• _Problem to solve_
Word for word, restate each of the entries below, and drop every picture.

• _Data provided_
Content starts
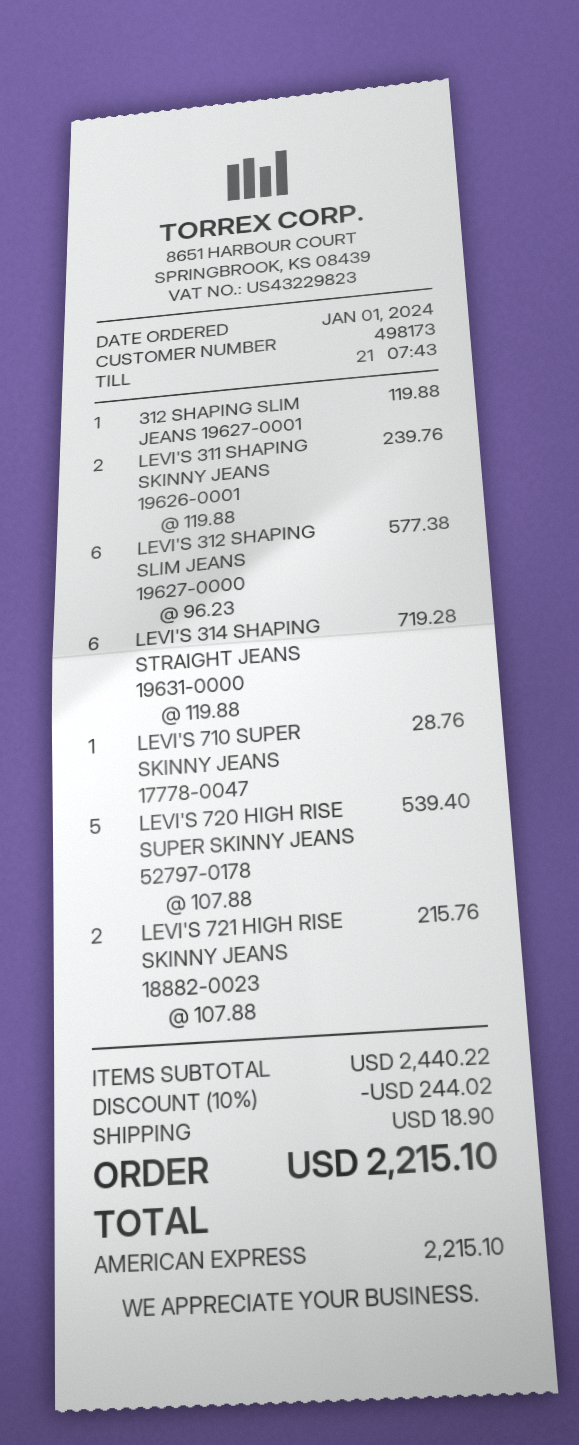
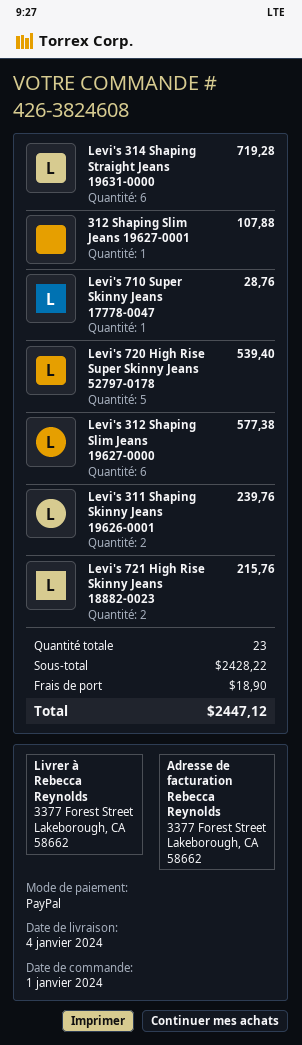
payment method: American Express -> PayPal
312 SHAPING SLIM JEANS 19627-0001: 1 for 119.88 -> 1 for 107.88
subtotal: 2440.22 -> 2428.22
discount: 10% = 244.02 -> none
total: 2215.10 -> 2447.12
Content ends
• _Exercise response_
payment method: American Express -> PayPal
312 SHAPING SLIM JEANS 19627-0001: 1 for 119.88 -> 1 for 107.88
subtotal: 2440.22 -> 2428.22
discount: 10% = 244.02 -> none
total: 2215.10 -> 2447.12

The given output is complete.